Brutal reality hits
home
Since Vietnam, the public has only
seen a sanitised version of war. But the internet, with its
unfettered access, has changed all that. Sean Dodson reports
Thursday August 21, 2003
The Guardian
For the full text of this article see…
http://www.guardian.co.uk/Iraq/Story/0,2763,1024924,00.html
The warning comes before the image. A two-paragraph disclaimer justifying some of the most gruesome images of war you are likely to see. The first image is of a boy with his legs blown off. Then there is another child - face in close-up - with streams of blood pouring down his young face. The next is the head of a horribly burned man swathed in white bandages. It is followed by the swollen neck of a peace protester, the victim of wood pellets fired from a gun in Oakland. The website adds that the suspects are policemen.
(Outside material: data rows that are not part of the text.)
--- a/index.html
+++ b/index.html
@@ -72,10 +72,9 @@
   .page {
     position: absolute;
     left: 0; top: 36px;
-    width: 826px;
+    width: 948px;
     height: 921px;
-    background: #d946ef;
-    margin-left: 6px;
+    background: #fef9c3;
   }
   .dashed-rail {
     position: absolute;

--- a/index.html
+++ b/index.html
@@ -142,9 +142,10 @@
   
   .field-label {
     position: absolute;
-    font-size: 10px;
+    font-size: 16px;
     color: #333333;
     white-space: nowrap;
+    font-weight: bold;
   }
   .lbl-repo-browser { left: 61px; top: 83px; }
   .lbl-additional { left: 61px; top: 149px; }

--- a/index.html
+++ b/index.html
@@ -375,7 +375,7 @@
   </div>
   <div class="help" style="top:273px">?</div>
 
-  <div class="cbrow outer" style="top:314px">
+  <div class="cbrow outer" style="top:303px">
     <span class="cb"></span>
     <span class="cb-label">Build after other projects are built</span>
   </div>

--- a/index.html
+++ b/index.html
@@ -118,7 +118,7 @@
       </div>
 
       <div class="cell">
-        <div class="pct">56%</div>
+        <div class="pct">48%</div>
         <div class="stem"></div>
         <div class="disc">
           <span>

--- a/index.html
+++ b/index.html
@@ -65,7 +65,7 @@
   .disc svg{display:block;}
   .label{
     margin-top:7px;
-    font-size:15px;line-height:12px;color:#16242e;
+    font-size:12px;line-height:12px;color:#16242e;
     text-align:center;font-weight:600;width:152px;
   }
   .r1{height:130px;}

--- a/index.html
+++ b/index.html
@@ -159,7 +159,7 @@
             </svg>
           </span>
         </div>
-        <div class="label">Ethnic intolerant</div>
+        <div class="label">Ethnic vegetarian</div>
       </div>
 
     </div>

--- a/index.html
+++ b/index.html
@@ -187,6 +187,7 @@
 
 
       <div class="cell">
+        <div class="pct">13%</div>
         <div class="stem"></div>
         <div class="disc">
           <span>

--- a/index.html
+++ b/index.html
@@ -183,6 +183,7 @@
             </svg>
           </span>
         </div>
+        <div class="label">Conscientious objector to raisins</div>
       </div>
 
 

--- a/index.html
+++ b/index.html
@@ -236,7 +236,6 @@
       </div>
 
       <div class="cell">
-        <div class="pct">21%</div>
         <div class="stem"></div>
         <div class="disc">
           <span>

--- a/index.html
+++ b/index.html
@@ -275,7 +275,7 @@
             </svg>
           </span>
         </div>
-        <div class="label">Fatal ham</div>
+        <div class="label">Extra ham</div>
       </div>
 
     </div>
These images - and some far, far worse - come courtesy of a New Zealand website that describes itself as a "fiercely independent internet news agency". For several months, Scoop Media has been publishing the kind of graphic images you rarely see in mass circulation newspapers or on western television. And, until now, rarely on the internet.
…snip…
"To sanitise the reality of warfare is abhorrent," explains Scoop's editor, Alastair Thompson. "To censor images of capture, of death, as a consequence of war, is wrong. If Scoop were to do so, it would be subscribing to the glitzy rah rah Hollywood-facade-style of reportage that the mainstream United States-based media has become obsessed with."
…snip…
You don't even have to look hard. Simply type "war graphic image iraq" into Google and you can see some of the most terrible images imaginable. Many are from IndyMedia sites, alternative news networks and Arab stations, but there are stranger bedfellows, too. Among Google's returns will be a site called Babykiller.com, built by US anti-abortionists who rage against the war by cataloguing pictures of child atrocities. The left-wing Scoop Media has some surprising company.
Viewing these sites throws up a number of moral dilemmas. Are you being voyeuristic? Are the websites perversely triumphal? Are they simply preaching to the converted, providing nothing but war pornography? What about notions of taste and decency?
"Are taste and decency relevant standards when considering war?" asks Thompson. "War is horrible, it is grotesque, revolting and deeply disturbing. Why should it be any different for the public, in whose name the mayhem is being waged? This is not to say we did not have misgivings about publishing some images, we did."